Microfluidic Systems for the Study of Vascular Networks

Mechanical forces are important regulators of cell biology in health and disease. Cells in the vascular system are subjected to fluid shear stress, cyclic stretch, and differential pressure and at the same time they receive multiple biochemical cues. All these factor into the integrated response of the tissue. A microfluidic bioreactor has been constructed to facilitate studies into the roles of both biophysical and biochemical factors on capillary morphogenesis. The deviceis made of PDMS, cured on an SU-8 patterned wafer. Then a scaffold material, collagen, is induced into a specific region of devices that was designed to keep its shape and properties. Cells are seeded via one flow channel on the surface of the scaffold and then subjected to controlled mechanical factors like surface shear and trans-endomechanical pressure, or biochemical angiogenic factors, inducing the formation of vascular sprouts that extend across the scaffold to a second flow channel.

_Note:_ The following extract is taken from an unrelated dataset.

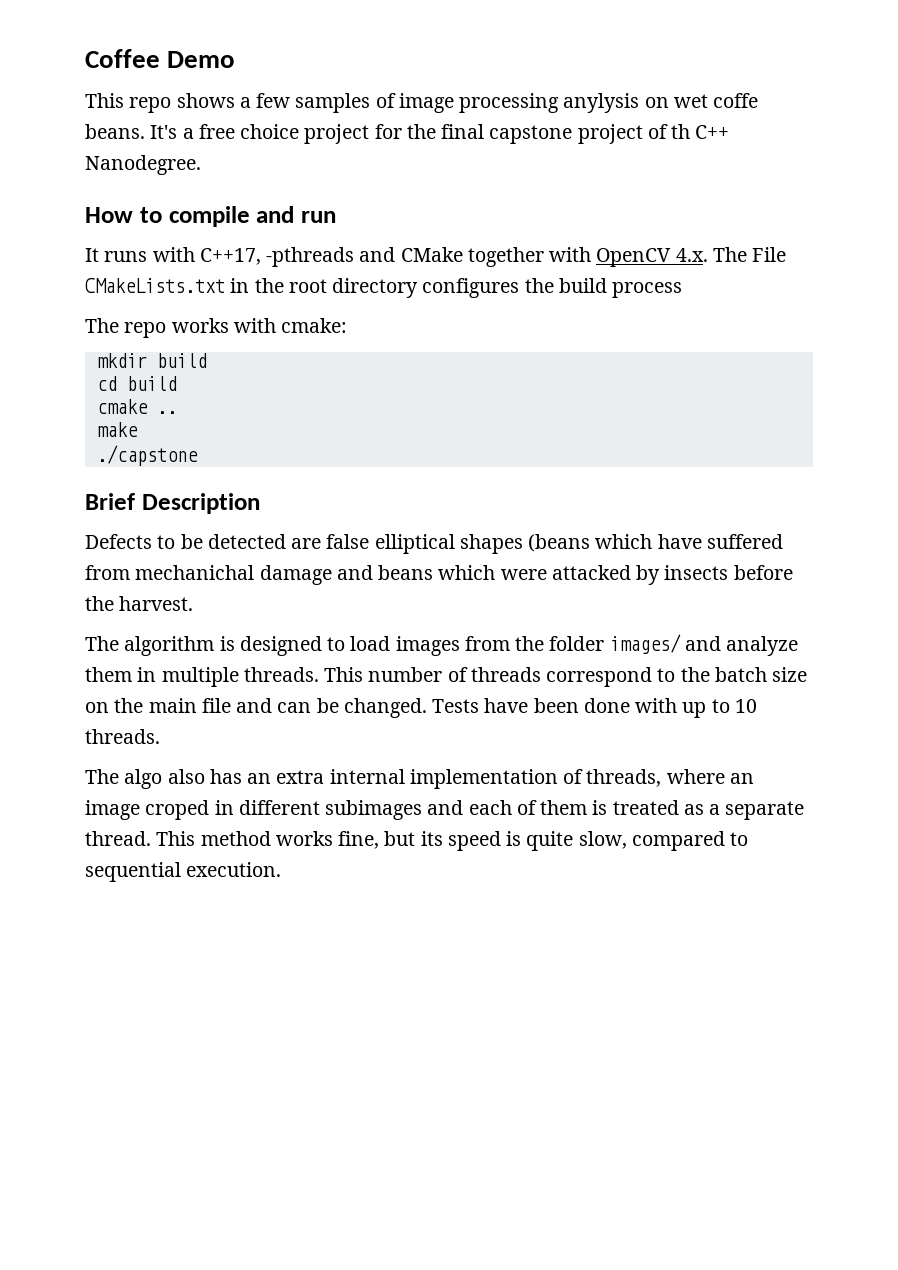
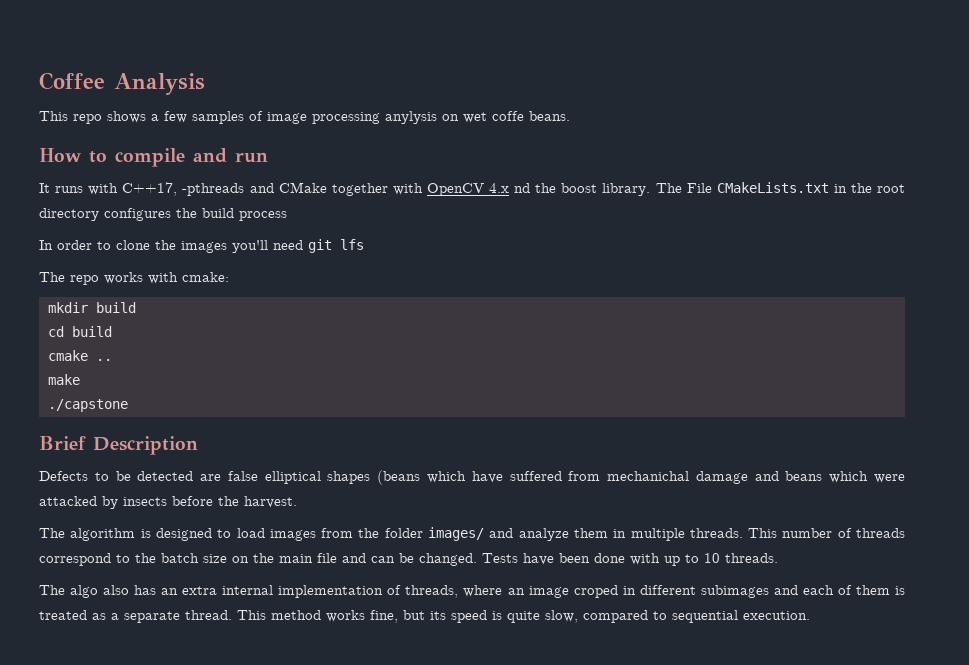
[167,51,236,68] Demo -> [114,73,205,95] Analysis
[150,124,730,144] [85,155,201,175] It's a free choice project for the final capstone project of th C++ Nanodegree. -> (570, 116) none
[675,248,708,262] 4.x. -> [489,183,651,196] 4.x nd the boost library.
(683, 290) none -> [39,239,364,253] // In order to clone the images you'll need git lfs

With the bioreactor, cells on the scaffold form a confluent monolayer and generate sprouts. They show different responses and interactions with the scaffold, following the angiogenic factors, fluidic factors, surface characteristics and scaffold properties. Experiments are now underway to find the relations between cell responses and controlled factors. The developed system is the first system that can control biochemical and mechanical factors together, and it can be used for comparing the effects of angiogenic factors under controlled environment with enhanced view. It can also be applied to study the process of angiogenesis that entails the growth of vascular sprouts emanating from one endothelial surface and connecting with the other.